To change the subject but not the question, our arbiters of correct political thought might now permit us to begin suspecting that the Russian society of 1880 was freer, culturally richer, more just and progressive (though not as advanced technologically, of course), and more humane in every respect than the Russian society of 1980. But, is not such a suggestion culturally impious? What about progress? Dare we imagine a century of human striving on the dung heap? Is our world not rushing inexorably towards the Omega point? These questions bring back the memory of the assassinations of influential Catholic men in the land of my birth, simply because they were Catholic, during the Second World War.
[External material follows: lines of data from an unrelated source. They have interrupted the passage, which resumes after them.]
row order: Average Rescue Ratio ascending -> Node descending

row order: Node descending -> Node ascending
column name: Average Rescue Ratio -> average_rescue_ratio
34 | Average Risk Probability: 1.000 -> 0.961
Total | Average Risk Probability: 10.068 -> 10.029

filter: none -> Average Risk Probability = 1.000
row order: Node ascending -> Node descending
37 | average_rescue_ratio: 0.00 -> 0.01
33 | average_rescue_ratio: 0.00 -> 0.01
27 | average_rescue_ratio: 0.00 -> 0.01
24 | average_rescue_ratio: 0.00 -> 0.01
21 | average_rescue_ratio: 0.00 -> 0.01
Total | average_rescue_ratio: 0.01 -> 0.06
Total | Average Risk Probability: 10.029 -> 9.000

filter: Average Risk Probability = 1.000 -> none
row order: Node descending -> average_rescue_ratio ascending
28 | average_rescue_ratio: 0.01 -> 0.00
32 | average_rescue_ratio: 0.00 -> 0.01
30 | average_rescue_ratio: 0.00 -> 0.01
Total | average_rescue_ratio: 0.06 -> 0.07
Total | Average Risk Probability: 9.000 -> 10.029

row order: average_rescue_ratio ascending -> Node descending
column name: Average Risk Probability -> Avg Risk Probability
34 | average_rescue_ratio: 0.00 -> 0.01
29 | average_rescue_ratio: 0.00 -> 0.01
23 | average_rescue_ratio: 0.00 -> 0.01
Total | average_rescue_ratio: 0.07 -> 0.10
All too many said, "He must have been guilty of something." Afraid of blaming the murderers, they blamed the victim.
Was it mere fear, or something deeper? Do we not find it very difficult to live with loss, pure and simple, with complete waste, with evil in short? We prefer to close our eyes, to sugarcoat evil, to explain it by finding reasons for it and thus making it tolerable, to act like Job's friends: "He must have done something wrong, his vision was too narrow, his shortcomings have caught up with him, he rubbed people the wrong way, historical context went against him." Besides: we must not be pessimistic and whining complainers; above all, we must not be judgemental. Rather, we must be positive, fair, equable consensus-builders, we must see the good in everything and everyone.
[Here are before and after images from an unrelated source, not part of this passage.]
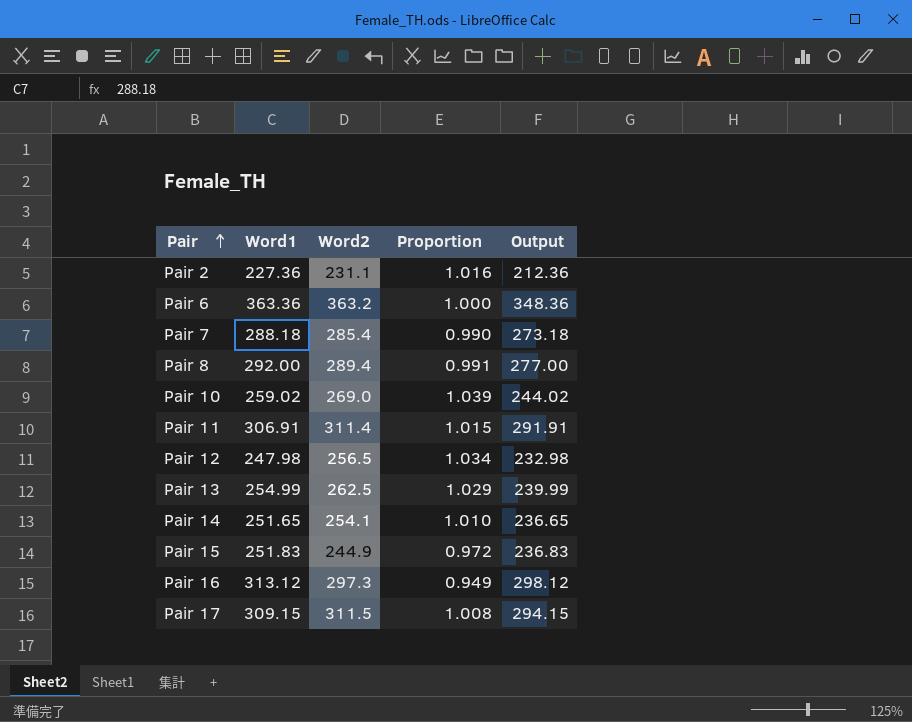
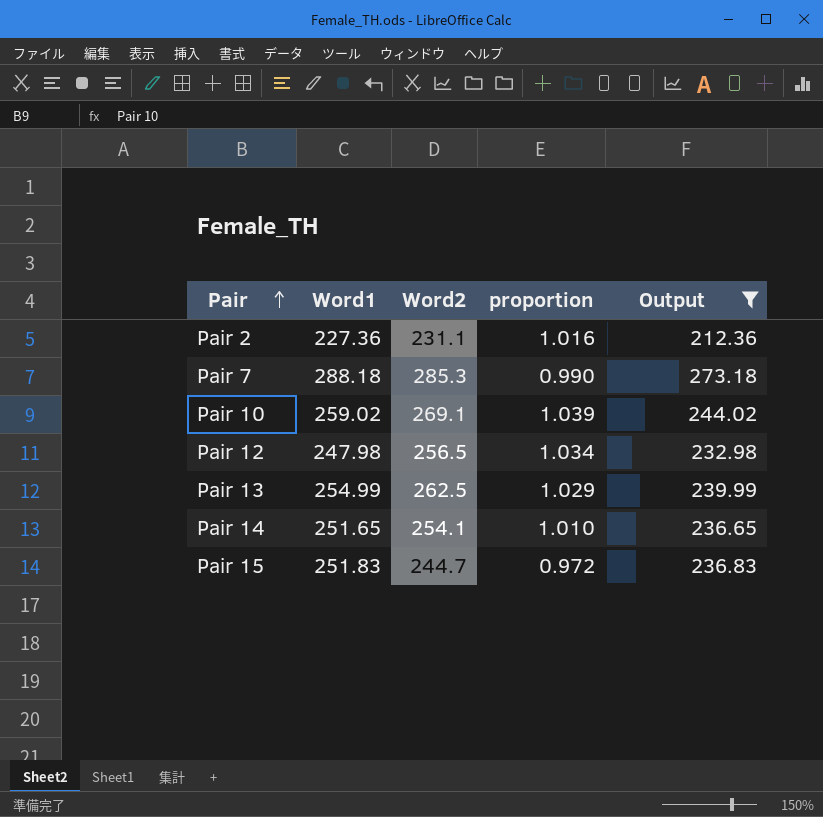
filter: none -> Output <= 273.18
column name: Proportion -> proportion
Pair 7 | Word2: 285.4 -> 285.3
Pair 10 | Word2: 269.0 -> 269.1
Pair 15 | Word2: 244.9 -> 244.7

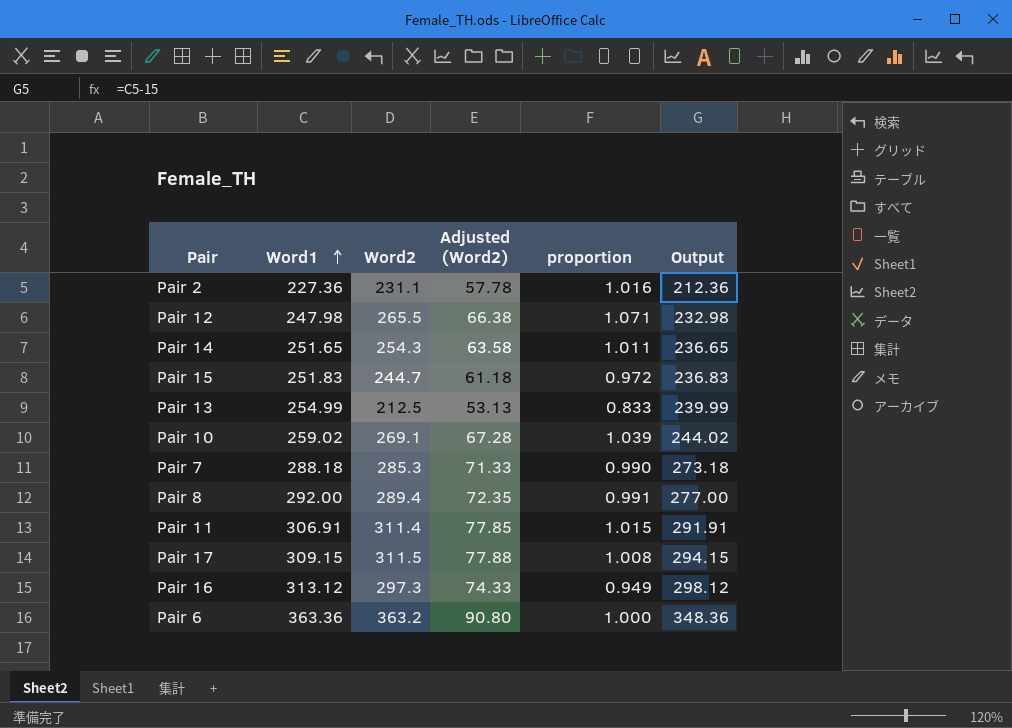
filter: Output <= 273.18 -> none
row order: Pair ascending -> Word1 ascending
column Adjusted (Word2) | formula: none -> [Word2] * 0.25
Pair 12 | Word2: 256.5 -> 265.5
Pair 12 | proportion: 1.034 -> 1.071
Pair 14 | Word2: 254.1 -> 254.3
Pair 14 | proportion: 1.010 -> 1.011
Pair 13 | Word2: 262.5 -> 212.5
Pair 13 | proportion: 1.029 -> 0.833

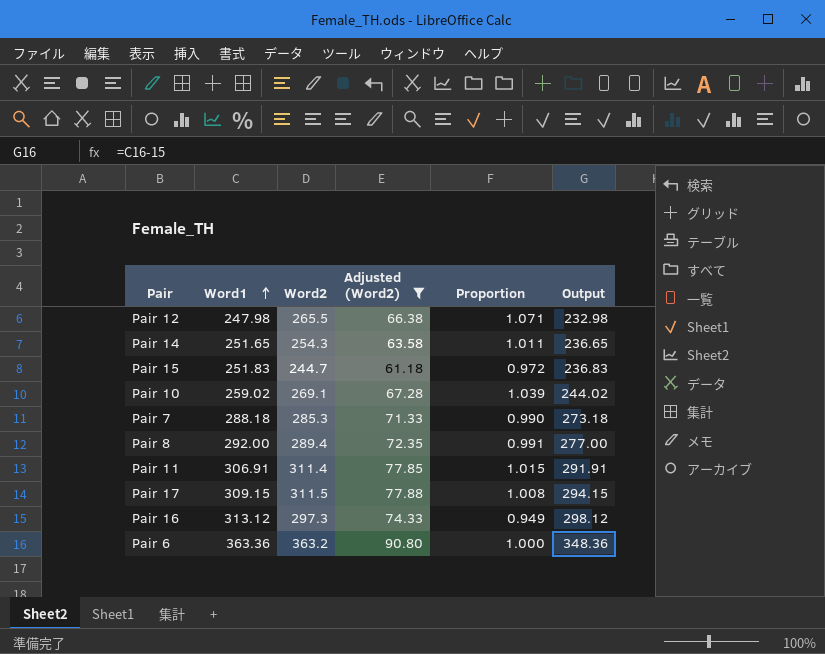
filter: none -> Adjusted (Word2) >= 61.18
column name: proportion -> Proportion

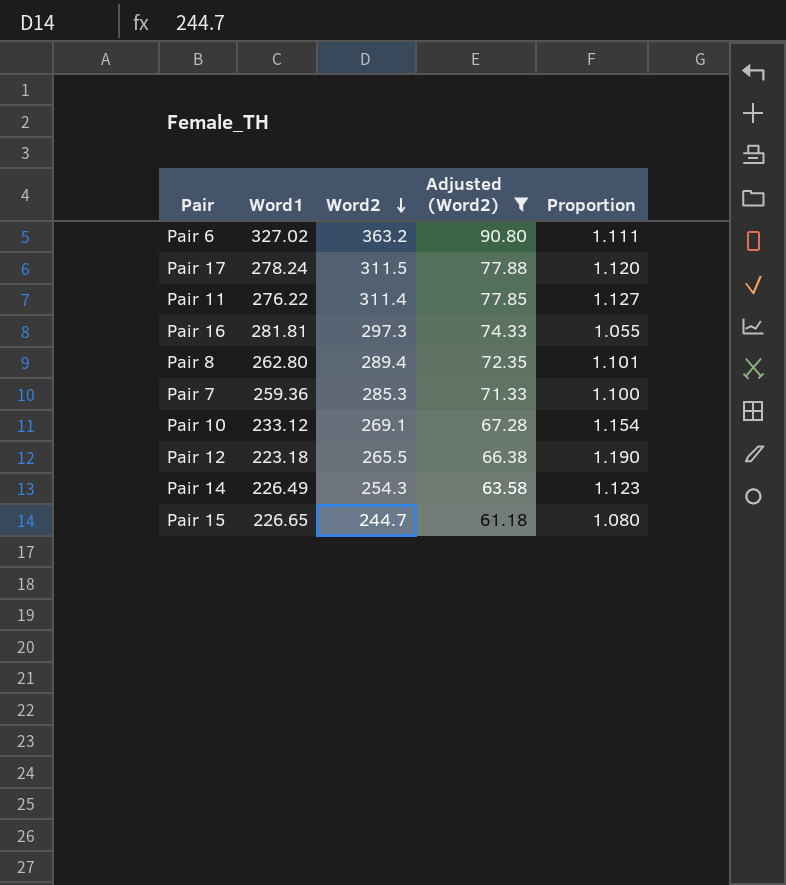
row order: Word1 ascending -> Word2 descending
column Output | formula: [Word1] - 15 -> none
Pair 6 | Word1: 363.36 -> 327.02
Pair 6 | Proportion: 1.000 -> 1.111
Pair 17 | Word1: 309.15 -> 278.24
Pair 17 | Proportion: 1.008 -> 1.120
Pair 11 | Word1: 306.91 -> 276.22
Pair 11 | Proportion: 1.015 -> 1.127
Pair 16 | Word1: 313.12 -> 281.81
Pair 16 | Proportion: 0.949 -> 1.055
Pair 8 | Word1: 292.00 -> 262.80
Pair 8 | Proportion: 0.991 -> 1.101
Pair 7 | Word1: 288.18 -> 259.36
Pair 7 | Proportion: 0.990 -> 1.100
Pair 10 | Word1: 259.02 -> 233.12
Pair 10 | Proportion: 1.039 -> 1.154
Pair 12 | Word1: 247.98 -> 223.18
Pair 12 | Proportion: 1.071 -> 1.190
Pair 14 | Word1: 251.65 -> 226.49
Pair 14 | Proportion: 1.011 -> 1.123
Pair 15 | Word1: 251.83 -> 226.65
Pair 15 | Proportion: 0.972 -> 1.080

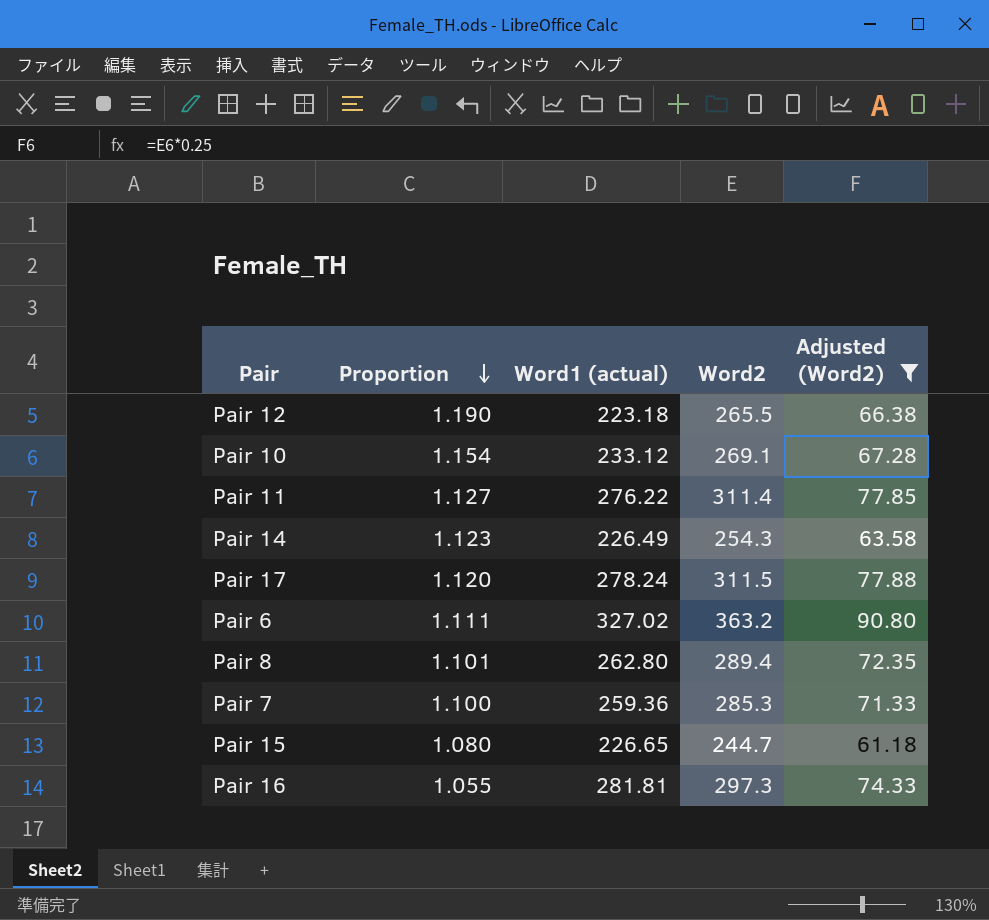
row order: Word2 descending -> Proportion descending
column Proportion | position: 5 -> 2
column name: Word1 -> Word1 (actual)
Yet, we have little choice but to admit the fact of undeserved and inexplicable defeat, where a strong residue of pure evil remains after all the explaining has been done, the historical and social context given its due, the victim's conscience and past behaviour examined to the last shred. Evil will not go away -- think of Cambodia, think of Bosnia, think of our abortion statistics. Jesus' death was a defeat which we cannot embellish. We can indulge in some qualifying: how much persuasion and what profound change of heart would have been needed for Pilate to have even a glimmer of what Jesus was about? Jewish authorities were well aware that his proclamation threatened what they stood for. Yet, however much we explain or explain away, Jesus' death remains a terrible miscarriage of justice and an immensely sad end of a glorious life. Our blessed rage to understand remains stuck with inexplicable evil.
There is much to weep about in our Church and society. Who can give an adequate reason for the recent apostasy of so many? Or for the fierce determination to stamp out God from human hearts and minds, or to prevent Him from entering the public square? We are tempted to ask with Nadezhda Mandelstam, "How many are capable of naming the real sin of the age, of telling good from evil by the only true criterion, of forcing memory to speak out loud, of calling themselves and others to repentance?"